Bulgaria–Romania relations are foreign relations between Bulgaria and Romania. There are 7,336 Bulgarians who are living in Romania and around 4,575 Romanians living in Bulgaria.
The countries share 608 km of common borders, mostly along the Danube. Both countries are full members of the European Union and NATO.
Both countries joined NATO on 29 March 2004, and then the European Union on 1 January 2007.

==History==

During the first half of the 20th century, Romania and Bulgaria had a serious conflict over the Dobruja region. This dispute, while now largely forgotten, escalated into all out war in 1913. Romania participated in the Second Balkan War against Bulgaria. According to the Treaty of Bucharest concluded after the Bulgarian defeat, Bulgaria had to hand over Southern Dobruja region to Romania. The territorial dispute between the two countries ended with the Treaty of Craiova in 1940. After the treaty, the two countries carried out a population exchange in the affected areas.

The two countries fought each other in the First World War after Romania's entry in 1916. The Bulgarians took part in the campaign against Romania, the capture of Bucharest and the signing of the Treaty of Bucharest.

During the 20th century, Bulgaria and Romania both fought on the side of Nazi Germany during the Second World War. In the cold war, both countries became communist states under the influence of the Soviet Union, but Romania formally left the sphere in 1964. The communist regimes of both countries ultimately collapsed in 1989.

Bulgarian relations with Romania feature regular official visits by their respective presidents. Romanian-Bulgarian relations are developing "very intensively" because of EU accession, since Romania and Bulgaria both joined the European Union in 2007.

There are close relations between Ruse and Giurgiu which have one of the two bridges on the Danube in the section shared by the two countries, the Danube Bridge. The other bridge is the New Europe Bridge located between Vidin and Calafat, its construction was completed in June, 2013.

==2019 African swine fever controversy==
A diplomatic row broke out in August 2019 between Bulgaria and Romania over the African swine fever (ASF).

The Bulgarian Prime Minister, Boyko Borisov, accused Romanian tourists of bringing the ASF disease and helping to spread it. Borisov is reported to have said: "There are 57,000 cars crossing from Romania each day into Bulgaria. I’m sure the Romanian tourists brought the disease. They eat on the side of the road, throw the food remains that help spread the swine disease. They are walking around, eating and throwing the remains all over the place. There’s nothing we can do."

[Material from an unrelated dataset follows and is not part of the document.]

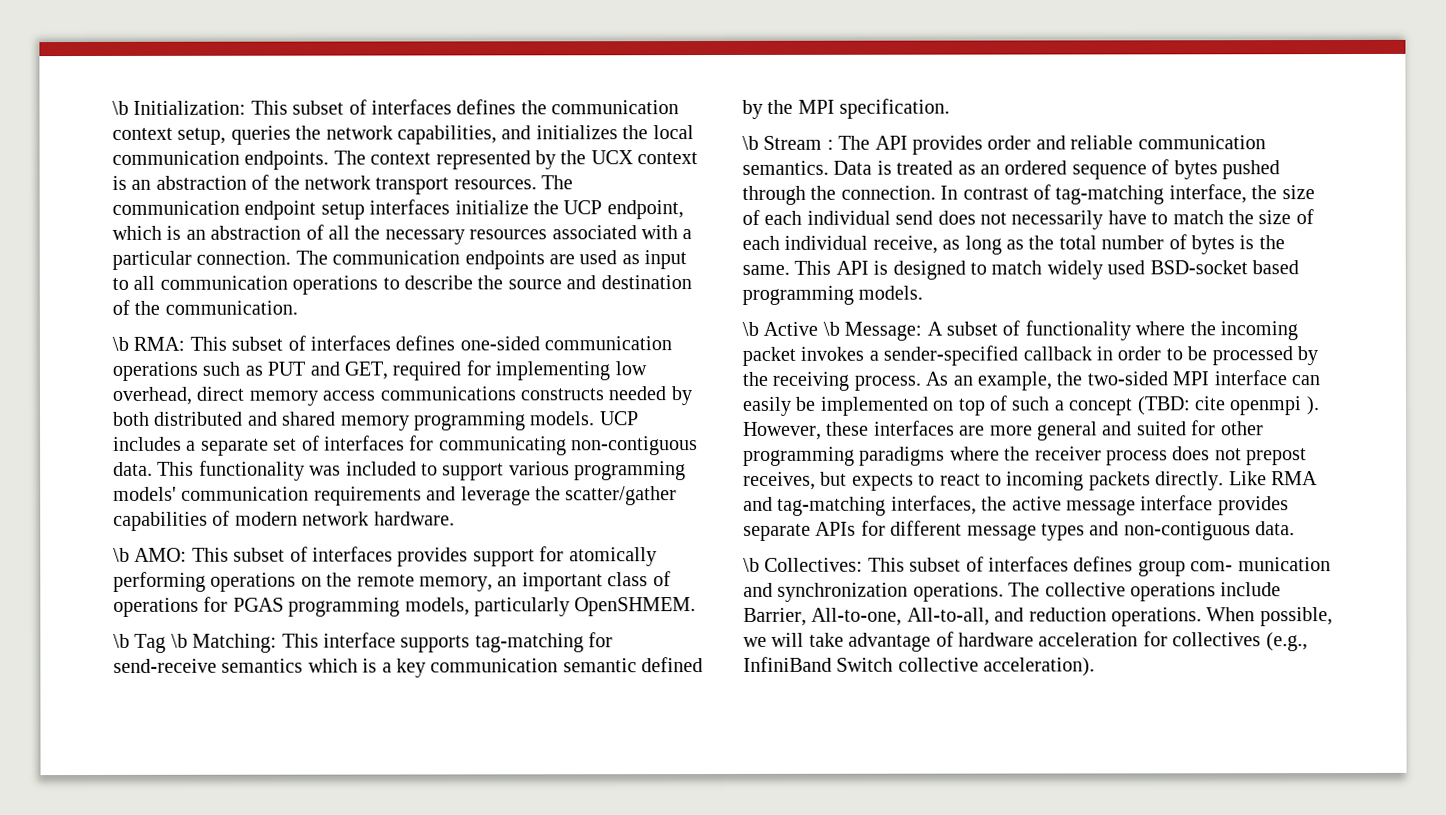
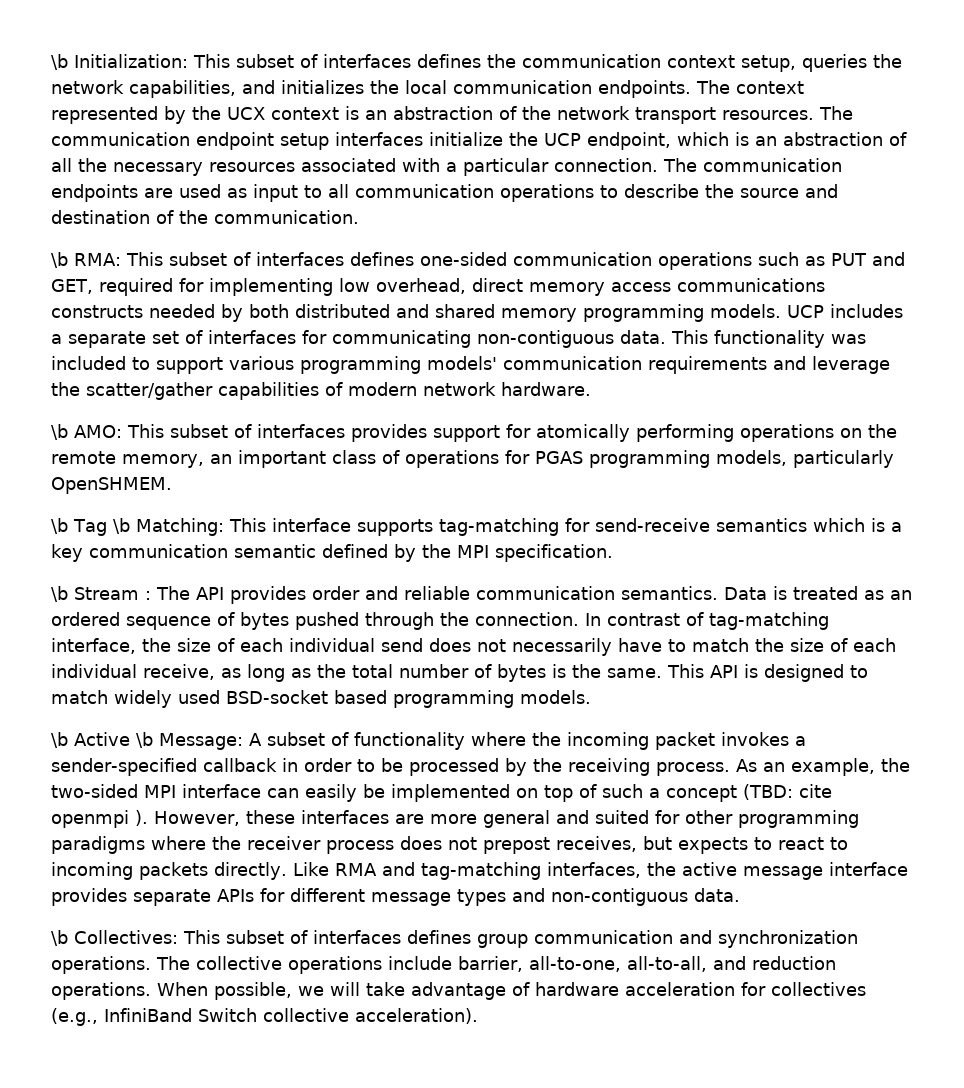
- \b Collectives: This subset of interfaces defines group com- munication and synchronization operations.
+ \b Collectives: This subset of interfaces defines group communication and synchronization operations.
- The collective operations include Barrier, All-to-one, All-to-all, and reduction operations.
+ The collective operations include barrier, all-to-one, all-to-all, and reduction operations.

The Romanian foreign ministry replied that it was disappointed by Borisov's words and that Romanian tourists boost Bulgaria's GDP: "Beyond the technical arguments that will be offered by the National Veterinary Health and Food Safety Authority to respond to the unfortunate statements of the prime minister of Bulgaria, Boyko Borisov, we are surprised and disappointed by the way the Bulgarian prime minister has referred to Romanian tourists, who make a substantial contribution to the GDP of Bulgaria".

==The European Union and NATO==
Both countries became members of the European Union in 2007. Both countries became members of NATO in 2004.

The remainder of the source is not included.